- YOUR ASSIGNMENT: Skip the pictures. Return exactly the lines from the one containing "shipping: 5.24 -> 7.00" through the end of the entries below.

- DATA TO USE:

<<<<

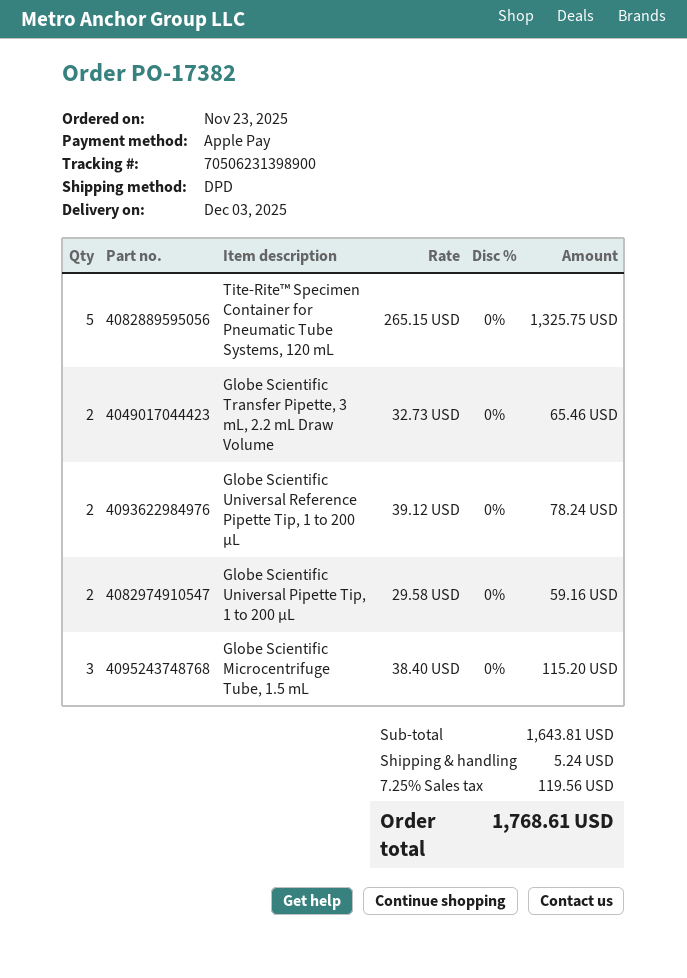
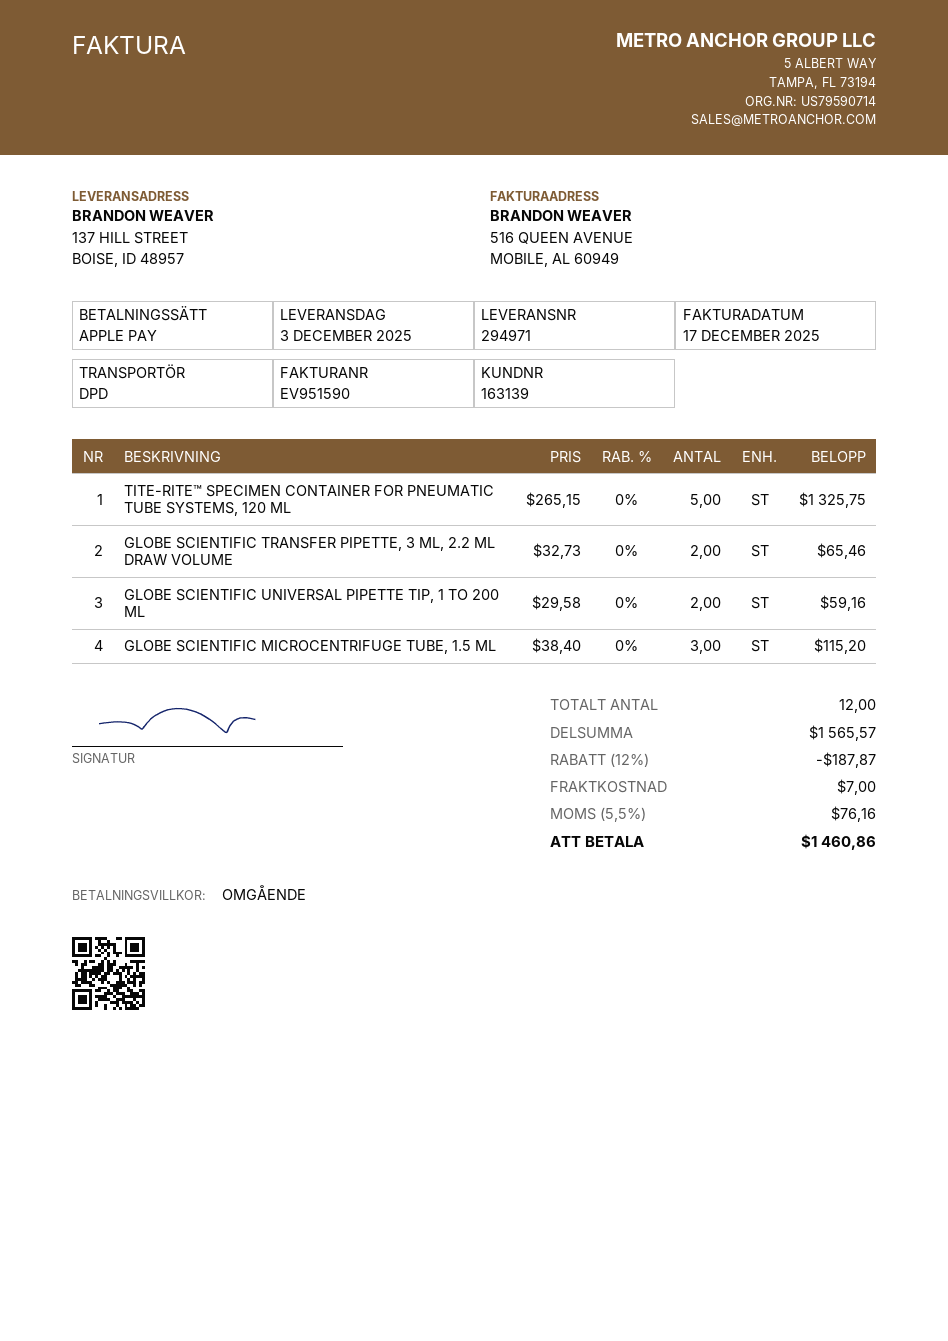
Globe Scientific Universal Reference Pipette Tip, 1 to 200 µL: 2 x 39.12 = 78.24 -> none
subtotal: 1643.81 -> 1565.57
discount: none -> 12% = 187.87
shipping: 5.24 -> 7.00
tax: 7.25% = 119.56 -> 5.5% = 76.16
total: 1768.61 -> 1460.86

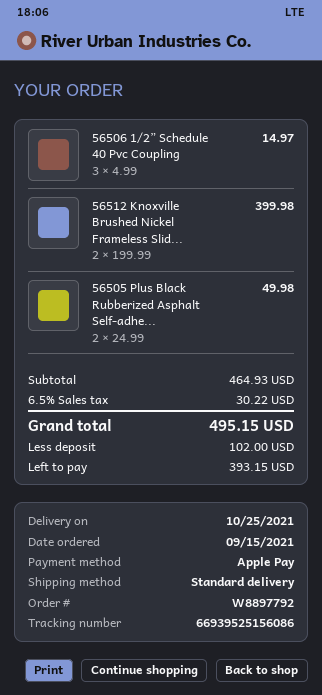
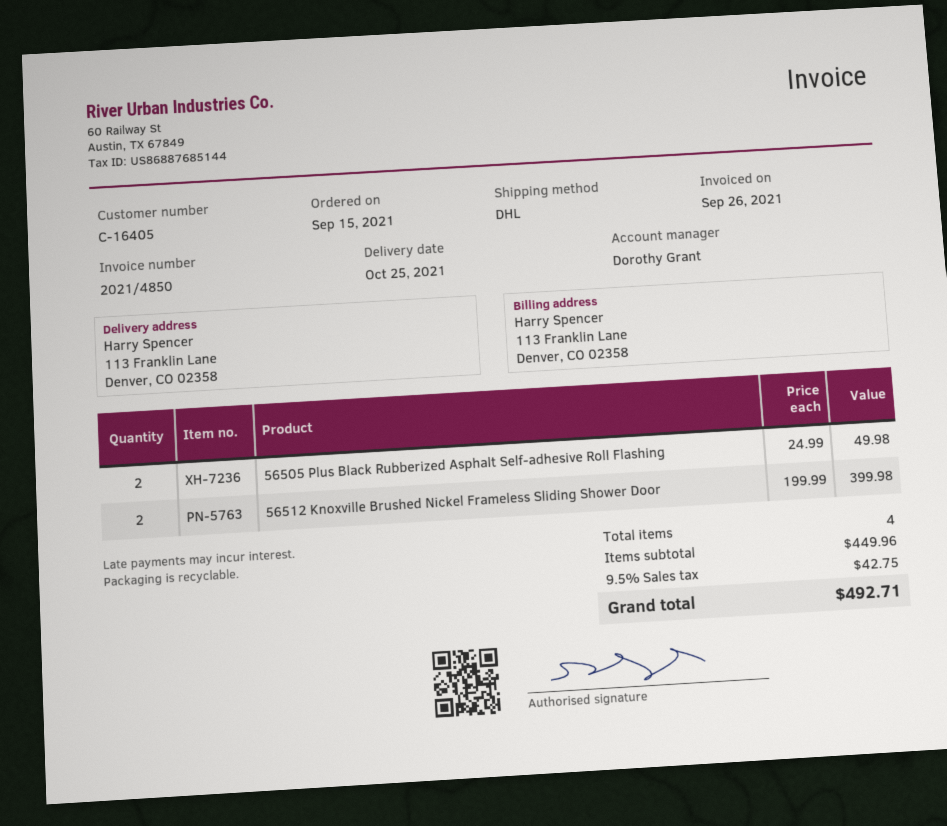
shipping method: standard -> DHL
56506 1/2” Schedule 40 Pvc Coupling: 3 x 4.99 = 14.97 -> none
subtotal: 464.93 -> 449.96
tax: 6.5% = 30.22 -> 9.5% = 42.75
total: 495.15 -> 492.71

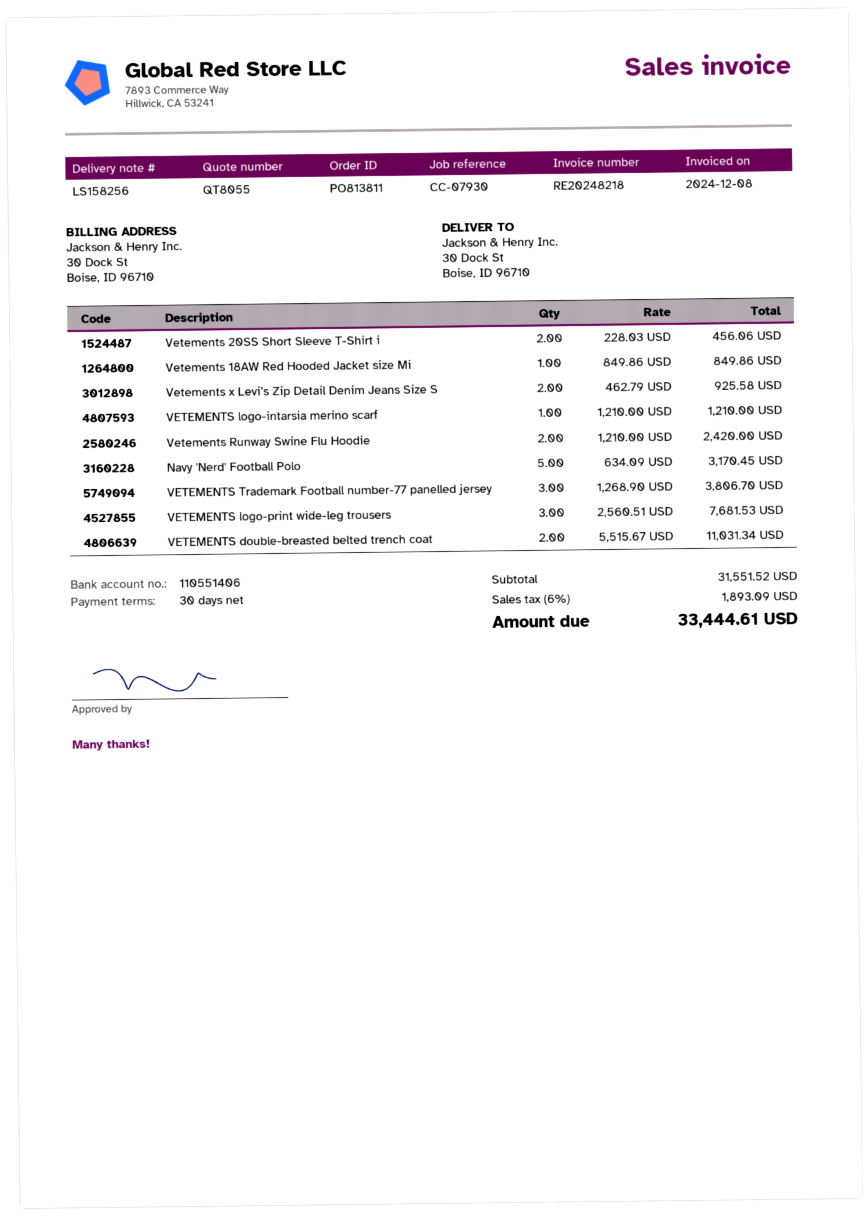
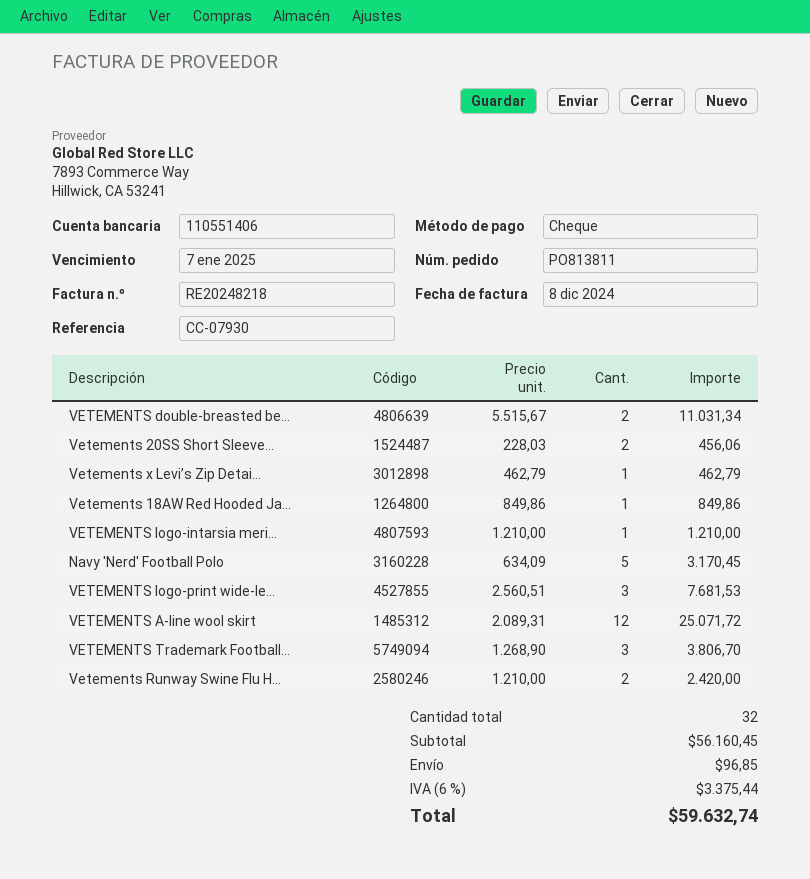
Vetements x Levi’s Zip Detail Denim Jeans Size S: 2 x 462.79 = 925.58 -> 1 x 462.79 = 462.79
VETEMENTS A-line wool skirt: none -> 12 x 2089.31 = 25071.72
subtotal: 31551.52 -> 56160.45
shipping: none -> 96.85
tax: 6% = 1893.09 -> 6% = 3375.44
total: 33444.61 -> 59632.74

>>>>

- WORKED SOLUTION:
shipping: 5.24 -> 7.00
tax: 7.25% = 119.56 -> 5.5% = 76.16
total: 1768.61 -> 1460.86

shipping method: standard -> DHL
56506 1/2” Schedule 40 Pvc Coupling: 3 x 4.99 = 14.97 -> none
subtotal: 464.93 -> 449.96
tax: 6.5% = 30.22 -> 9.5% = 42.75
total: 495.15 -> 492.71

Vetements x Levi’s Zip Detail Denim Jeans Size S: 2 x 462.79 = 925.58 -> 1 x 462.79 = 462.79
VETEMENTS A-line wool skirt: none -> 12 x 2089.31 = 25071.72
subtotal: 31551.52 -> 56160.45
shipping: none -> 96.85
tax: 6% = 1893.09 -> 6% = 3375.44
total: 33444.61 -> 59632.74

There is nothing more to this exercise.